Work task
The lines to copy run from the one containing "-314,7 +314,7 @@" through the last line of the listing; copy them exactly and nothing more.

The data
== Segment start ==

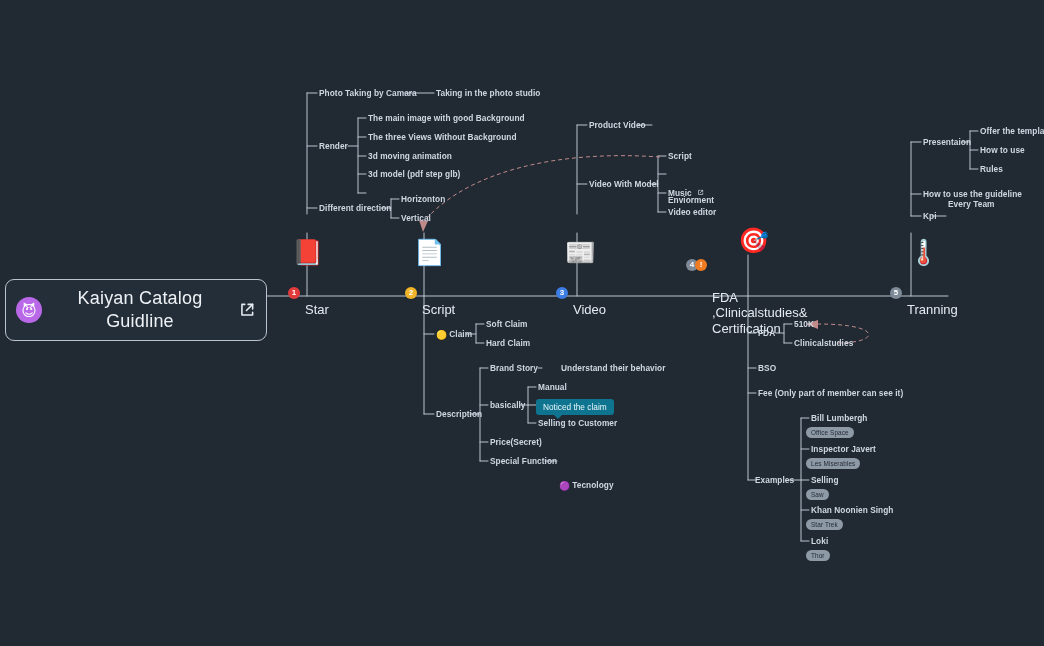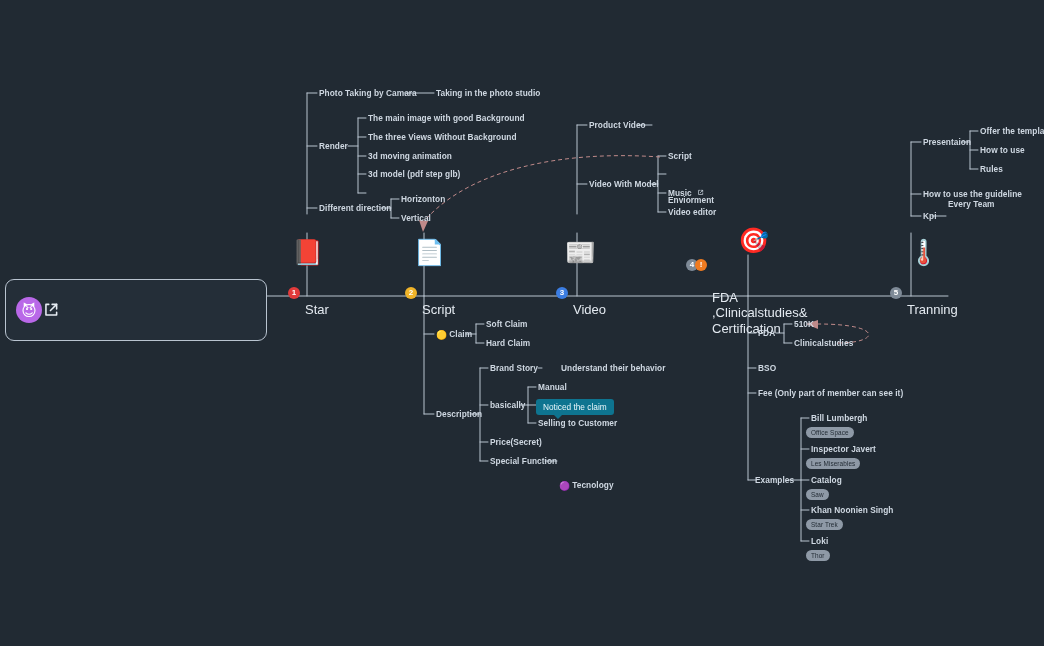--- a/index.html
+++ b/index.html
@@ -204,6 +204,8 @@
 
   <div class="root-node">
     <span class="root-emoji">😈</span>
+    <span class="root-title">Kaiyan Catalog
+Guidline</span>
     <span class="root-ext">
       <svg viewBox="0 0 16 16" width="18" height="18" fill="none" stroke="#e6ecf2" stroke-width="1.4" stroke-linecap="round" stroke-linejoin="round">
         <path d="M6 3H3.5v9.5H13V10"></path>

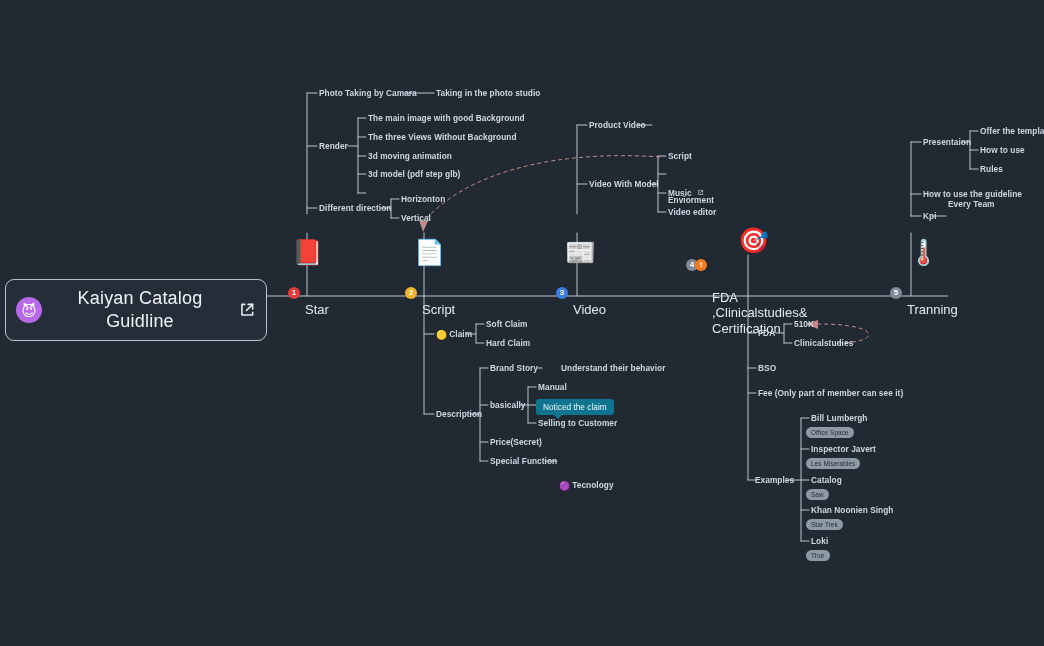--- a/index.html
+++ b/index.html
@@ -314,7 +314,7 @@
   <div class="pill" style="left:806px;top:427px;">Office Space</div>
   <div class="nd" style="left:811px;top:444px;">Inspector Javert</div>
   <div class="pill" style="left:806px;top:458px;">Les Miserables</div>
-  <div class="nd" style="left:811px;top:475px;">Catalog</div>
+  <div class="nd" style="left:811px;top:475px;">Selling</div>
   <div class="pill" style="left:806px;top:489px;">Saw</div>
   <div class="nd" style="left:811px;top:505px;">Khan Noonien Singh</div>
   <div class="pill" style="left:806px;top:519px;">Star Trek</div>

== Segment end ==

Answer
@@ -314,7 +314,7 @@
   <div class="pill" style="left:806px;top:427px;">Office Space</div>
   <div class="nd" style="left:811px;top:444px;">Inspector Javert</div>
   <div class="pill" style="left:806px;top:458px;">Les Miserables</div>
-  <div class="nd" style="left:811px;top:475px;">Catalog</div>
+  <div class="nd" style="left:811px;top:475px;">Selling</div>
   <div class="pill" style="left:806px;top:489px;">Saw</div>
   <div class="nd" style="left:811px;top:505px;">Khan Noonien Singh</div>
   <div class="pill" style="left:806px;top:519px;">Star Trek</div>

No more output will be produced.